IV
IV
Слова словами, только надо и примерами, как хорошими, так и плохими, подкреплять высказанные тобой общие положения.
Историю эту услыхал от водителя тяжелой машины, идущей по зимнику от чукотского золотого Билибина до колымского порта с красивым именем Зеленый Мыс. Служил я тогда в газете «Советская Чукотка».
Запала мне в душу трагедия неизвестного мне зэка, она стала на Колыме уже легендой, и терзала сознание, пока не выплеснулась рассказом «Последний крик». Дорога мне эта трехстраничная новелла. И потому, что первая проба в литературе, не шибко мудреная, конечно, проба, но как-никак, а собственный писательский детеныш, опять же первенец.
Его напечатала «Магаданская правда» по рекомендации Нины Севчук, она покровительствовала журналисту из Анадыря, ободряла его в стремлении одолеть естественную местечковость чукотских провинциалов, для которых Магадан на полном серьезе был столицей, без кавычек, не только Колымского края. За это доброе отношение ко мне Нины Севчук, хорошему человеку и умнице, я сохранил благодарное к ней чувство на всю оставшуюся жизнь.
Но главное меня ждало впереди.
Рассказ опубликовали 9 марта 1963 года, а днем раньше выступил Н. С. Хрущев перед писателями и понес по кочкам тех, кто пишет о культе, обозвав их формалистами.
К тому времени Никита Сергеевич, сам напугавшийся собственной смелости по части разоблачения культа, вовсю отрабатывал задним ходом. Впрочем, сие не помогло, ему так и не простили XX съезда, что и привело к Пленуму 14 октября 1964 года, когда был пущен в ход еще один ярлык — волюнтаризм.
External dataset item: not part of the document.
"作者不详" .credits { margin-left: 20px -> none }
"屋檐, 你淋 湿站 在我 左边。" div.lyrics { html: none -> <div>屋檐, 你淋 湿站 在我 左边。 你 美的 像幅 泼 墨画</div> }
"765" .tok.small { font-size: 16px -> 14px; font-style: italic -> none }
А тогда по стране началась охота на ведьм, всюду искали тех, кому можно было бы приклеить упомянутый выше ярлык.
Достали и меня. Мой злополучный рассказик попал в доклад секретаря Чукотского окружного комитета партии. Я был объявлен формалистом, но мириться с этим не захотел и тут же нанес ответный удар, выступил в прениях и попытался доказать, что я не верблюд, то бишь, не формалист.
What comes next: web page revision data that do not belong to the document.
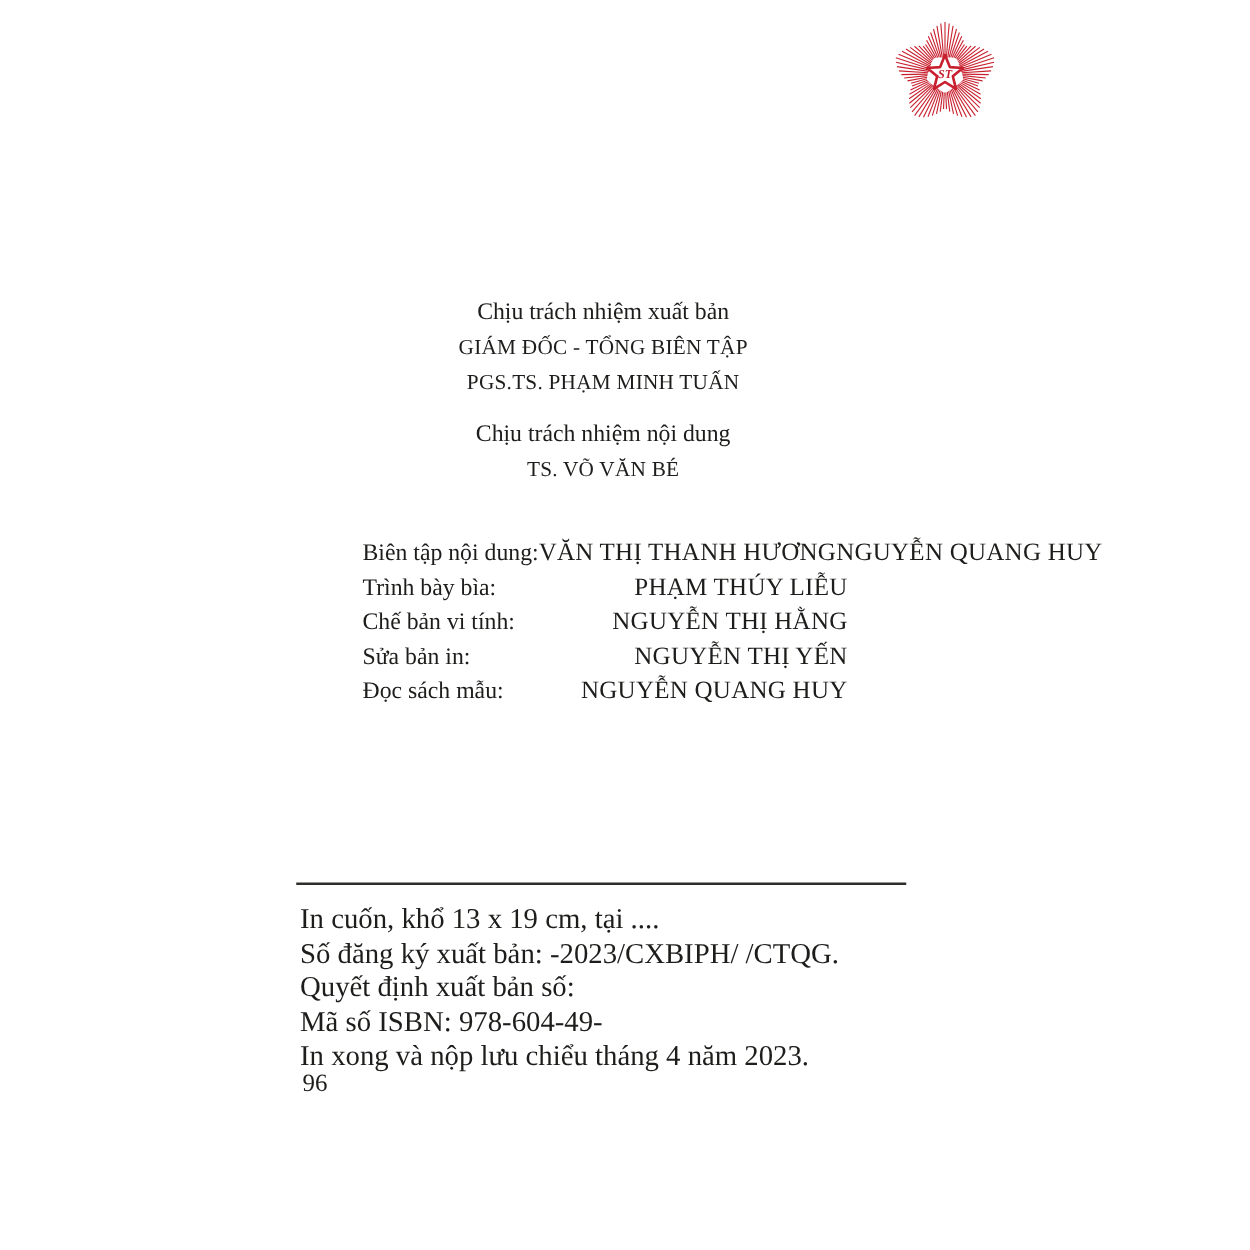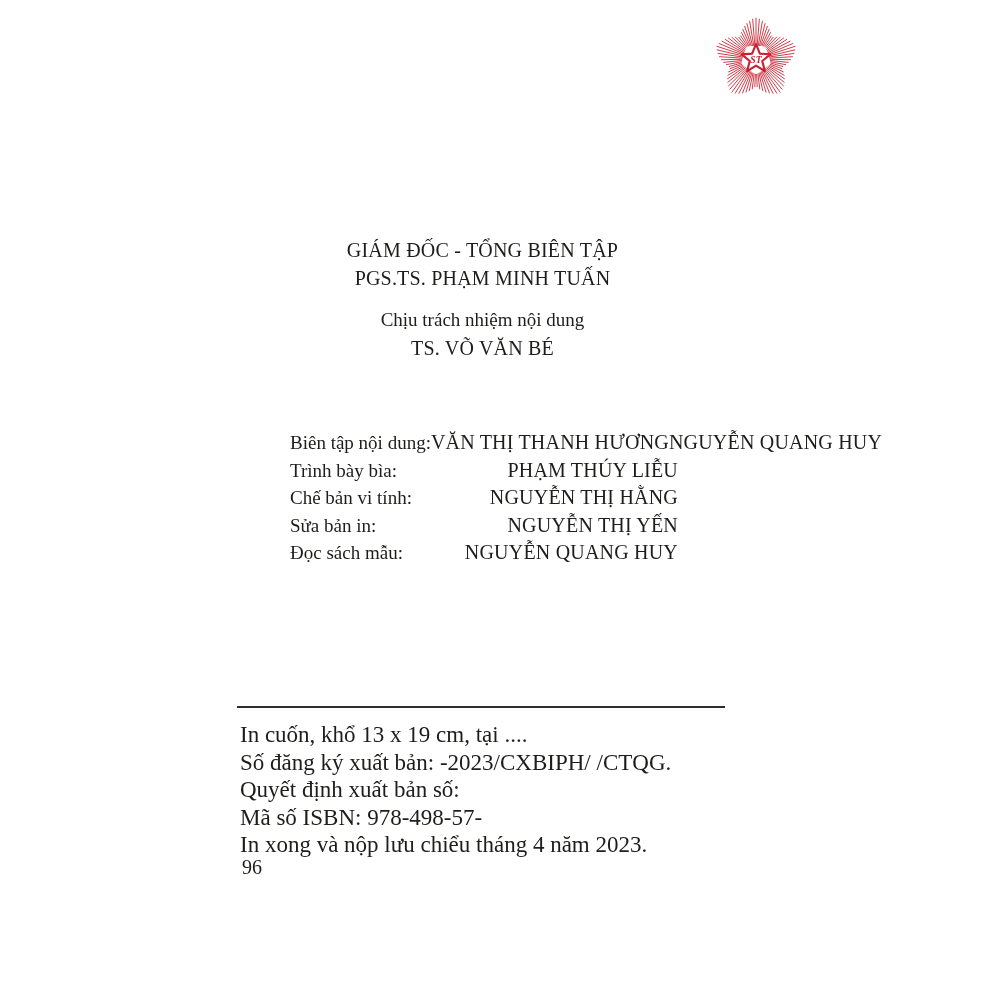"Chịu trách nhiệm xuất bản" div.section-heading { html: none -> <div>Chịu trách nhiệm xuất bản</div> }
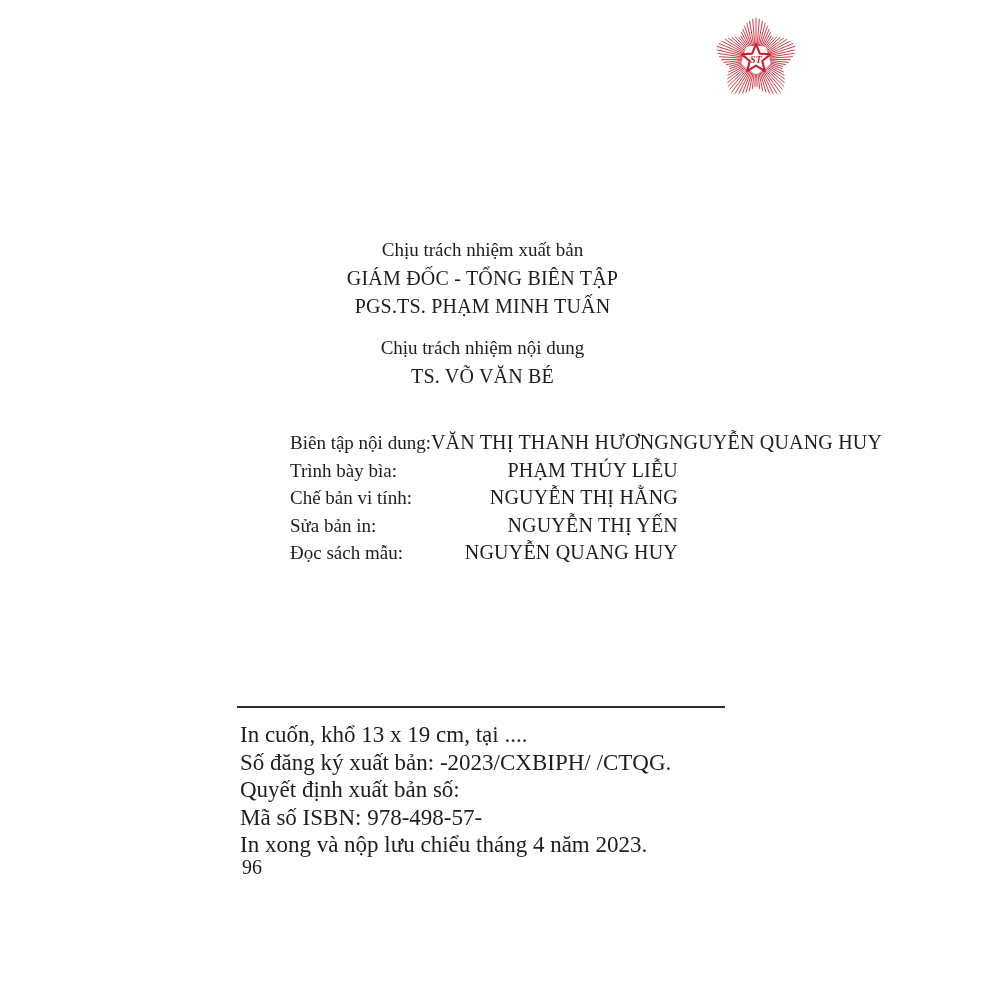"GIÁM ĐỐC - TỔNG BIÊN" .section-line { font-size: 20px -> 17px }
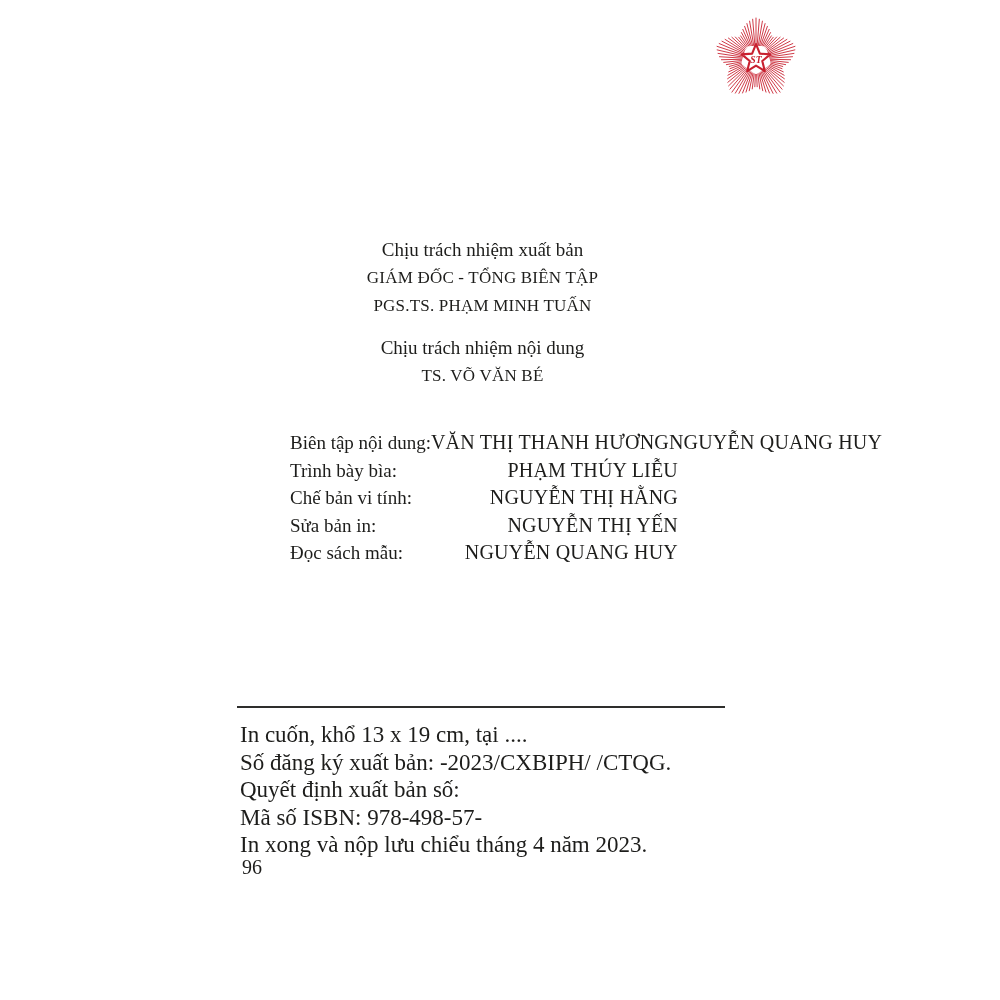"Mã số ISBN: 978-498-57-" div { text: 978-498-57- -> 978-604-49- }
Эмоциональное и, кажется, доказательное выступление, где я вовсе не каялся, а отстаивал право писать так, как написал, возымело действие. Заключая совещание, первый секретарь сказал, что они вовсе не против моего рассказа как такового, пусть товарищ пишет и дальше так, как подсказывает ему совесть.
И в отчет, в газеты фамилия моя не попала, хотя целых полгода меня не печатали нигде, кроме собственной газеты, не выпускали в эфир.
Судите сами, что формалистского в этом ученическом рассказе? Но я его привожу здесь с определенной целью. Мой герой — один из тех, кто верил… Он и умер, продолжая верить уже на уровне подсознания. Но был ли рабом мой Степан? Нет, никогда! У раба просто не может быть подобной психологии, она ему недоступна.
Степан суть один из миллионов, один из тех, кто принял иллюзию за действительность. Можно ли его винить за это. Нисколько. Степан — герой эпического, если хотите, порядка, и его последние слова — катарсис, очищение, через которые он прошел, так несправедливо умирая.
А ведь ровесники Степана еще живы… Каково им присутствовать при попытках свершить над Отечеством такое, что не приходило в голову даже каннибалам из окружения фюрера!
Грядут новые пришельцы, которые не носят рогатых касок на голове и свастик на рукавах, но жаждут разрушить Российское государство через разрушение нравственных принципов русского народа.